Keywords: person-centered medicine, nonadherence, clinical inertia, complexity, abduction, paradigm, revolution, evidence-based medicine

Introduction

Our work is an incessant collection of evidence, weighing of evidence, and judging upon the evidence, and we have to learn early to make large allowances for our own frailty, and still larger for the weaknesses, often involuntary, of our patients. [Sir William Osler, 1907]1

Patient adherence is generally considered a major issue in contemporary medicine. The concept was described in 1979 by Sackett2 under the term “compliance”, as the extent to which the patient’s behavior matches the prescriber’s recommendations. Today, the term “adherence” is preferred, as it has a more active connotation. In 2003, the World Health Organization published a report recognizing the critical importance of nonadherence due to its major deleterious impact on the efficiency of care.3 Indeed, the magnitude of this phenomenon cannot be overlooked; for instance, consider the fact that whatever the medication, the ratio of the total day’s supply of medication that was dispensed, divided by the number of days of the evaluation period, is only ~60% 2 years after the initiation of therapy.4 There is a second issue that currently jeopardizes the proficiency of care: clinical inertia, a concept described by Phillips et al5 in 2001, based on the observation that physicians often do not follow current good practice guidelines that they know. This is also a frequent phenomenon, observed in ~50% of medical visits.6 Both patients’ nonadherence and doctors’ clinical inertia cause a huge burden in terms of health expenditure, estimated in billions of dollars,7,8 and these therefore represent a major subject of concern for health authorities.

The two phenomena share a common characteristic: at first glance, they are surprising. How is it possible that, so frequently, patients do not follow a medical prescription, while they often know that this behavior is detrimental to their health? How is it possible that, so frequently, doctors do not comply with good practice guidelines when they are supposed to propose the best treatments to their patients? In this article, it is proposed considering these phenomena as anomalies that, due to their frequency and potential consequences, create a real crisis in contemporary medicine.

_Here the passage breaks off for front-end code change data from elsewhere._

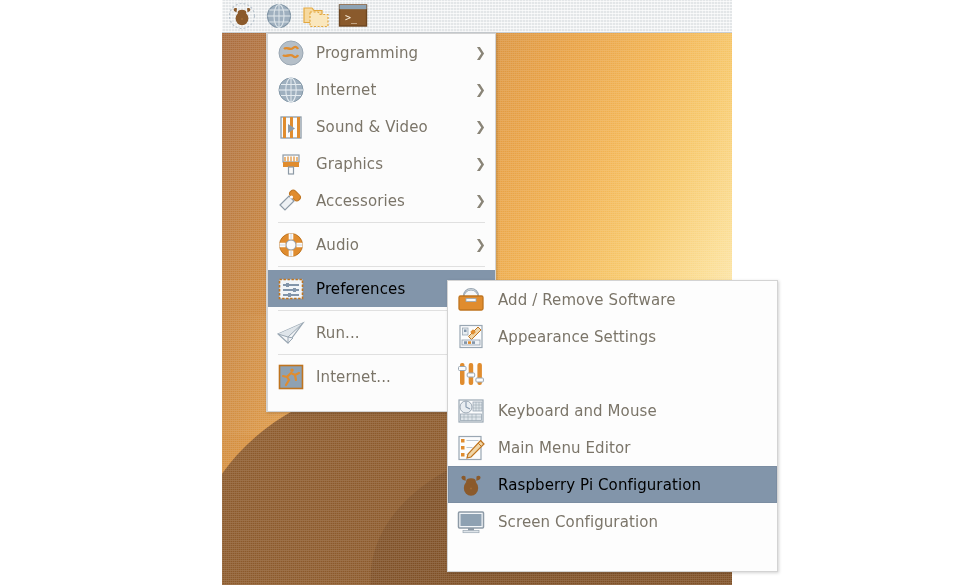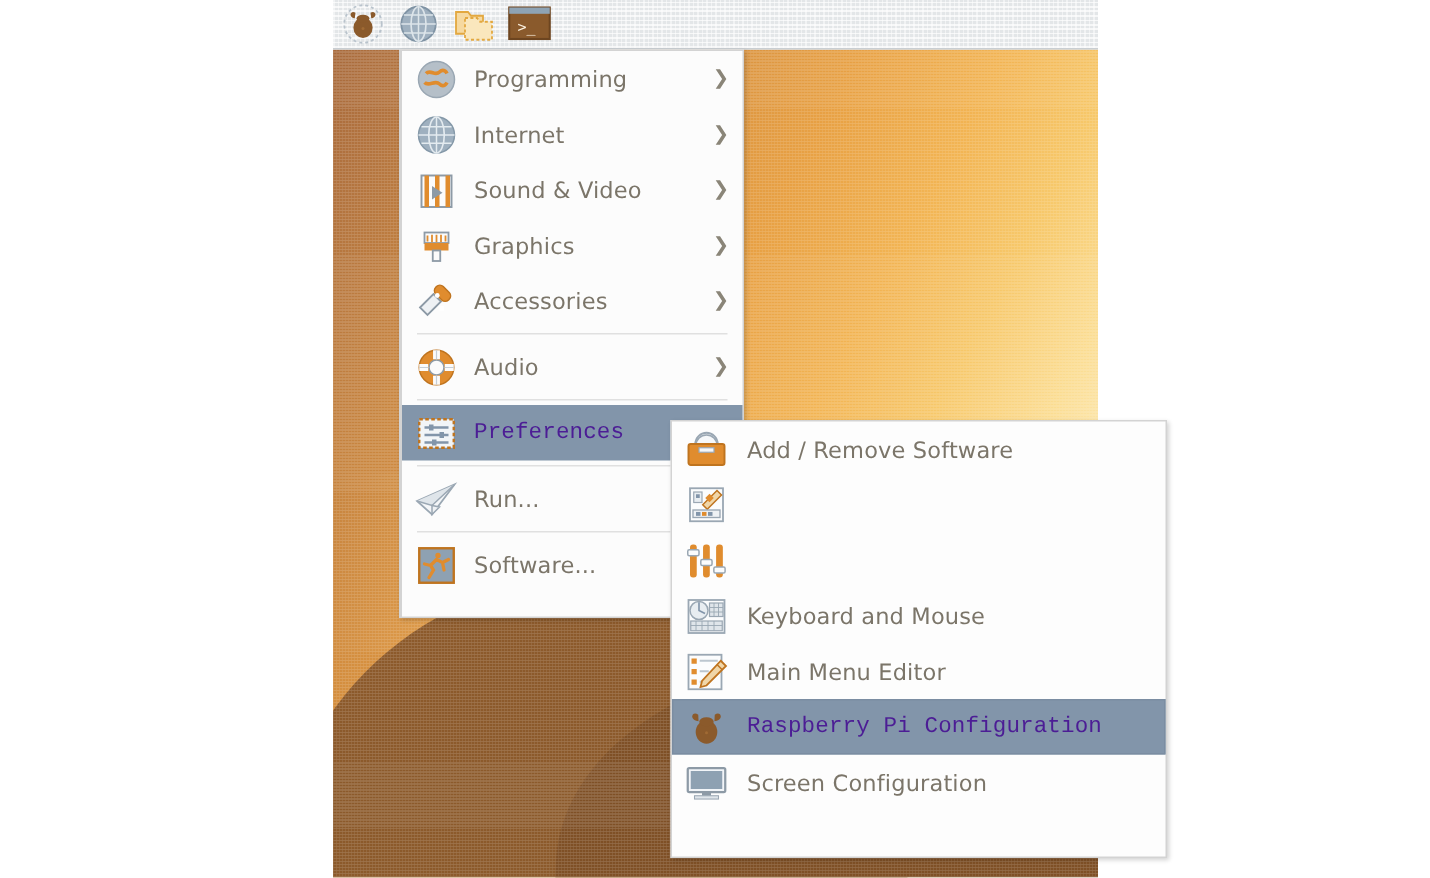--- a/index.html
+++ b/index.html
@@ -54,21 +54,21 @@
   #submenu{position:absolute;left:447px;top:280px;width:331px;height:292px;
            background:#fdfdfd;border:1px solid #d3d3d3;box-sizing:border-box;
            box-shadow:1px 1px 3px rgba(0,0,0,.18);}
 
   .mi{display:flex;align-items:center;height:37px;padding-left:8px;box-sizing:border-box;
       cursor:pointer;position:relative;}
   .mi .ic{width:30px;height:30px;flex:0 0 30px;display:flex;align-items:center;justify-content:center;margin-right:10px;}
   .mi .lb{font-size:15px;color:#7b7569;letter-spacing:.1px;white-space:nowrap;}
   .mi .arw{position:absolute;right:9px;font-size:13px;color:#8a8578;line-height:1;}
   .mi.sel{background:#8295aa;}
-  .mi.sel .lb{color:#4c1d95;font-family:Liberation Mono, monospace;}
+  .mi.sel .lb{color:#000000;}
   .mi.sel .arw{color:#eef1f4;}
   .sep{height:1px;background:#e0e0e0;margin:3px 10px;}
 
   #submenu .mi{height:37px;padding-left:7px;}
   #submenu .mi .ic{width:32px;flex:0 0 32px;margin-right:11px;}
   #submenu .mi.sel{background:#8295aa;box-shadow:inset 0 0 0 1px #7b8da2;}
 </style>
 </head>
 <body>
 
@@ -235,21 +235,21 @@
   <div class="sep"></div>
 
   <div class="mi">
     <span class="ic">
       <svg width="26" height="26" viewBox="0 0 26 26">
         <rect x="1.5" y="1.5" width="23" height="23" fill="#8ea1b2" stroke="#bf741f" stroke-width="1.6"></rect>
         <path d="M14 4.5a1.8 1.8 0 1 0 0 3.6 1.8 1.8 0 0 0 0-3.6z" fill="#e08c2e"></path>
         <path d="M13 9l-4 4 2 3-3 5M13 9l4 2 1 5M9 13l-4-1M17 11l4-2" stroke="#e08c2e" stroke-width="2.2" fill="none" stroke-linecap="round"></path>
       </svg>
     </span>
-    <span class="lb">Software...</span>
+    <span class="lb">Internet...</span>
     <span class="arw"></span>
   </div>
 </div>
 
 <div id="submenu">
 
   <div class="mi">
     <span class="ic">
       <svg width="30" height="28" viewBox="0 0 30 28">
         <circle cx="15" cy="10" r="7.5" fill="#e8edf1" stroke="#9aa7b3" stroke-width="1.2"></circle>
@@ -268,20 +268,21 @@
         <rect x="6.5" y="5" width="5.5" height="7" fill="#e8edf1" stroke="#9aa7b3" stroke-width=".8"></rect>
         <rect x="8" y="6.5" width="2.5" height="2.5" fill="#8295aa"></rect>
         <path d="M22 4l3 3-9.5 9.5-3-3z" fill="#f0d6a8" stroke="#bf741f" stroke-width="1"></path>
         <rect x="15" y="7" width="4" height="4" fill="#e08c2e" transform="rotate(45 17 9)"></rect>
         <rect x="6" y="17" width="18" height="5" fill="#eef1f4" stroke="#9aa7b3" stroke-width=".9"></rect>
         <rect x="8" y="18.3" width="3" height="2.6" fill="#8295aa"></rect>
         <rect x="12" y="18.3" width="3" height="2.6" fill="#e08c2e"></rect>
         <rect x="16" y="18.3" width="3" height="2.6" fill="#8295aa"></rect>
       </svg>
     </span>
+    <span class="lb">Appearance Settings</span>
   </div>
 
   <div class="mi">
     <span class="ic">
       <svg width="30" height="28" viewBox="0 0 30 28">
         <rect x="4" y="3" width="4.5" height="22" rx="2" fill="#e08c2e"></rect>
         <rect x="12.7" y="3" width="4.5" height="22" rx="2" fill="#e08c2e"></rect>
         <rect x="21.4" y="3" width="4.5" height="22" rx="2" fill="#e08c2e"></rect>
         <rect x="2.5" y="6.5" width="7.5" height="4" rx="1" fill="#fbfcfd" stroke="#9aa7b3" stroke-width="1"></rect>
         <rect x="11.2" y="13" width="7.5" height="4" rx="1" fill="#fbfcfd" stroke="#9aa7b3" stroke-width="1"></rect>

The terms “anomalies” and “crisis” refer to the description by Thomas Kuhn9 of the structure of scientific revolutions. In the realm of science, a revolution occurs when scientists encounter a crisis caused by the observation of anomalies that cannot be explained by the generally accepted paradigm within which scientific progress has thereto been made: a scientific revolution can therefore be described as a change in paradigm aimed at solving a crisis. It is proposed herein 1) that patients’ nonadherence and doctors’ clinical inertia are surprising, ie, are seen as anomalies, because they are considered in the framework of a practice largely dominated by the technical rationality of the evidence-based medicine (EBM) paradigm; 2) that the advent of this paradigm at the end of the past century imposed a simplification that contrasts with the complex thought of patients and doctors, which sometimes escapes rationalization; 3) that this contrast caused patients’ nonadherence and doctors’ clinical inertia appearing as the symptoms of a crisis. It is proposed therefore that, 4) if there is a crisis, a change in paradigm is needed, replacing the EBM model with a new model of care; and finally, 5) that a person-centered model may play such a role if it is defined by its ability to take into account the complex thought of patients and doctors. Such a conception of the person-centered model of care would have major implications for the practice and teaching of medicine as well as for defining new research topics in the field of health care.

The aims of this article are therefore to describe the contrast that exists between the simplification trend of the EBM model paradigm on the one hand, and on the other hand, the complex thought of patients and doctors, which is described herein as well as to show how a person-centered model of care may take into account this complex thought. But first, it is shown how an abduction-based approach makes it possible to tackle the surprise caused by the observation of patients’ nonadherence and doctors’ clinical inertia.

The logic of abduction: a way to explain surprising phenomena

The surprising fact, C, is observed;

But if A were true, C would be a matter of course.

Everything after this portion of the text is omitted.